DATA SHOWN
※
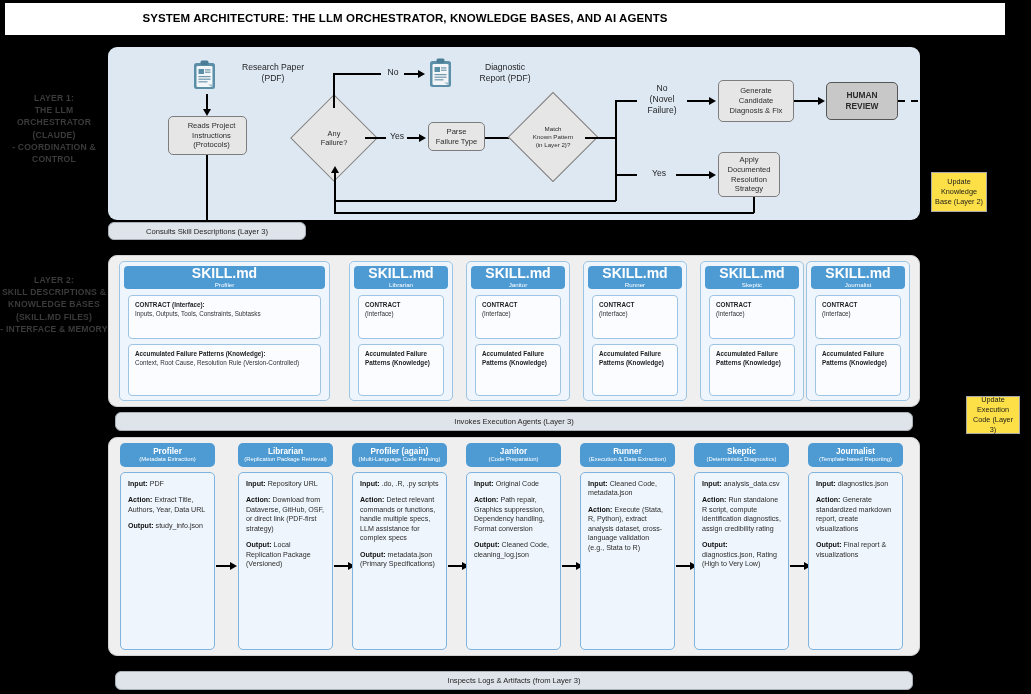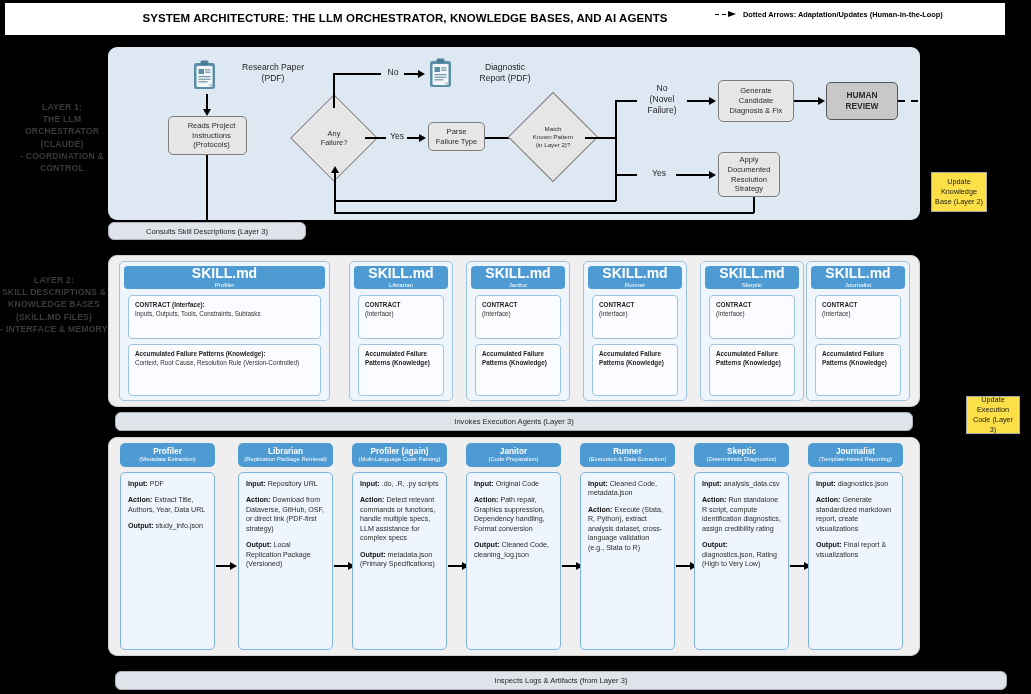--- a/index.html
+++ b/index.html
@@ -33,21 +33,21 @@
   .arrow-dotted::before { content:""; position:absolute; left:0; top:4px; width:13px; height:1.6px;
     background: repeating-linear-gradient(to right,#000 0 4px,transparent 4px 7px); }
   .arrow-dotted::after { content:""; position:absolute; left:13px; top:1px; border-left:8px solid #000; border-top:3.5px solid transparent; border-bottom:3.5px solid transparent; }
 
   
   .layer-label {
     position: absolute; width: 108px; text-align: center;
     font-size: 8.6px; font-weight: bold; color: #3b3b3b;
     line-height: 1.42; letter-spacing: .2px; text-transform: uppercase;
   }
-  #layer1-label { left: 8px; top: 92px; margin-top: 9px; }
+  #layer1-label { left: 0px; top: 92px; }
   #layer2-label { left: 0px; top: 274px; }
   #layer3-label { left: 0px; top: 510px; }
 
   
   .panel { position: absolute; border-radius: 9px; }
   #layer1-panel { left: 108px; top: 47px; width: 812px; height: 173px; background: #dde8f3; }
   #layer2-panel { left: 108px; top: 255px; width: 812px; height: 152px; background: #efefef; border:1px solid #d2d2d2; }
   #layer3-panel { left: 108px; top: 437px; width: 812px; height: 219px; background: #efefef; border:1px solid #d2d2d2; }
 
   
@@ -86,21 +86,21 @@
     background: repeating-linear-gradient(to bottom,#000 0 7px,transparent 7px 13px); }
 
   
   .connector-bar {
     position: absolute; background: #dfe4ea; border: 1px solid #aab0b8; border-radius: 6px;
     display: flex; align-items: center; justify-content: center;
     font-size: 7.6px; color: #1f1f1f;
   }
   #consults-bar { left: 108px; top: 222px; width: 198px; height: 18px; }
   #invokes-bar { left: 115px; top: 412px; width: 798px; height: 19px; }
-  #inspects-bar { left: 115px; top: 671px; width: 892px; height: 19px; }
+  #inspects-bar { left: 115px; top: 671px; width: 798px; height: 19px; }
 
   
   .side-box {
     position: absolute; background: #fde047; border: 1px solid #a8a8a8;
     display: flex; align-items: center; justify-content: center; text-align: center;
     font-size: 7.3px; color: #1a1a1a; line-height: 1.35; padding: 2px;
   }
   #update-kb { left: 931px; top: 172px; width: 56px; height: 40px; }
   #update-ec { left: 966px; top: 396px; width: 54px; height: 38px; }
 
@@ -139,24 +139,20 @@
   .agent-body b { color: #111; }
 </style>
 </head>
 <body>
 
 <div class="stage">
 
   <div id="header">
     <div class="title">SYSTEM ARCHITECTURE: THE LLM ORCHESTRATOR, KNOWLEDGE BASES, AND AI AGENTS</div>
     <div class="legend">
-      <div class="legend-row">
-        <span class="arrow-dotted"></span>
-        <span class="lg-text">Dotted Arrows: Adaptation/Updates (Human-in-the-Loop)</span>
-      </div>
     </div>
   </div>
 
   <div class="layer-label" id="layer1-label" style="white-space:pre-line">LAYER 1:
 THE LLM ORCHESTRATOR (CLAUDE)
 - COORDINATION &amp; CONTROL</div>
   <div class="layer-label" id="layer2-label" style="white-space:pre-line">LAYER 2:
 SKILL DESCRIPTIONS &amp; KNOWLEDGE BASES (SKILL.md FILES)
 - INTERFACE &amp; MEMORY</div>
※
YOUR ASSIGNMENT
Output all of the records word for word, and keep the pictures out of the copy.

OUTPUT BELOW
--- a/index.html
+++ b/index.html
@@ -33,21 +33,21 @@
   .arrow-dotted::before { content:""; position:absolute; left:0; top:4px; width:13px; height:1.6px;
     background: repeating-linear-gradient(to right,#000 0 4px,transparent 4px 7px); }
   .arrow-dotted::after { content:""; position:absolute; left:13px; top:1px; border-left:8px solid #000; border-top:3.5px solid transparent; border-bottom:3.5px solid transparent; }
 
   
   .layer-label {
     position: absolute; width: 108px; text-align: center;
     font-size: 8.6px; font-weight: bold; color: #3b3b3b;
     line-height: 1.42; letter-spacing: .2px; text-transform: uppercase;
   }
-  #layer1-label { left: 8px; top: 92px; margin-top: 9px; }
+  #layer1-label { left: 0px; top: 92px; }
   #layer2-label { left: 0px; top: 274px; }
   #layer3-label { left: 0px; top: 510px; }
 
   
   .panel { position: absolute; border-radius: 9px; }
   #layer1-panel { left: 108px; top: 47px; width: 812px; height: 173px; background: #dde8f3; }
   #layer2-panel { left: 108px; top: 255px; width: 812px; height: 152px; background: #efefef; border:1px solid #d2d2d2; }
   #layer3-panel { left: 108px; top: 437px; width: 812px; height: 219px; background: #efefef; border:1px solid #d2d2d2; }
 
   
@@ -86,21 +86,21 @@
     background: repeating-linear-gradient(to bottom,#000 0 7px,transparent 7px 13px); }
 
   
   .connector-bar {
     position: absolute; background: #dfe4ea; border: 1px solid #aab0b8; border-radius: 6px;
     display: flex; align-items: center; justify-content: center;
     font-size: 7.6px; color: #1f1f1f;
   }
   #consults-bar { left: 108px; top: 222px; width: 198px; height: 18px; }
   #invokes-bar { left: 115px; top: 412px; width: 798px; height: 19px; }
-  #inspects-bar { left: 115px; top: 671px; width: 892px; height: 19px; }
+  #inspects-bar { left: 115px; top: 671px; width: 798px; height: 19px; }
 
   
   .side-box {
     position: absolute; background: #fde047; border: 1px solid #a8a8a8;
     display: flex; align-items: center; justify-content: center; text-align: center;
     font-size: 7.3px; color: #1a1a1a; line-height: 1.35; padding: 2px;
   }
   #update-kb { left: 931px; top: 172px; width: 56px; height: 40px; }
   #update-ec { left: 966px; top: 396px; width: 54px; height: 38px; }
 
@@ -139,24 +139,20 @@
   .agent-body b { color: #111; }
 </style>
 </head>
 <body>
 
 <div class="stage">
 
   <div id="header">
     <div class="title">SYSTEM ARCHITECTURE: THE LLM ORCHESTRATOR, KNOWLEDGE BASES, AND AI AGENTS</div>
     <div class="legend">
-      <div class="legend-row">
-        <span class="arrow-dotted"></span>
-        <span class="lg-text">Dotted Arrows: Adaptation/Updates (Human-in-the-Loop)</span>
-      </div>
     </div>
   </div>
 
   <div class="layer-label" id="layer1-label" style="white-space:pre-line">LAYER 1:
 THE LLM ORCHESTRATOR (CLAUDE)
 - COORDINATION &amp; CONTROL</div>
   <div class="layer-label" id="layer2-label" style="white-space:pre-line">LAYER 2:
 SKILL DESCRIPTIONS &amp; KNOWLEDGE BASES (SKILL.md FILES)
 - INTERFACE &amp; MEMORY</div>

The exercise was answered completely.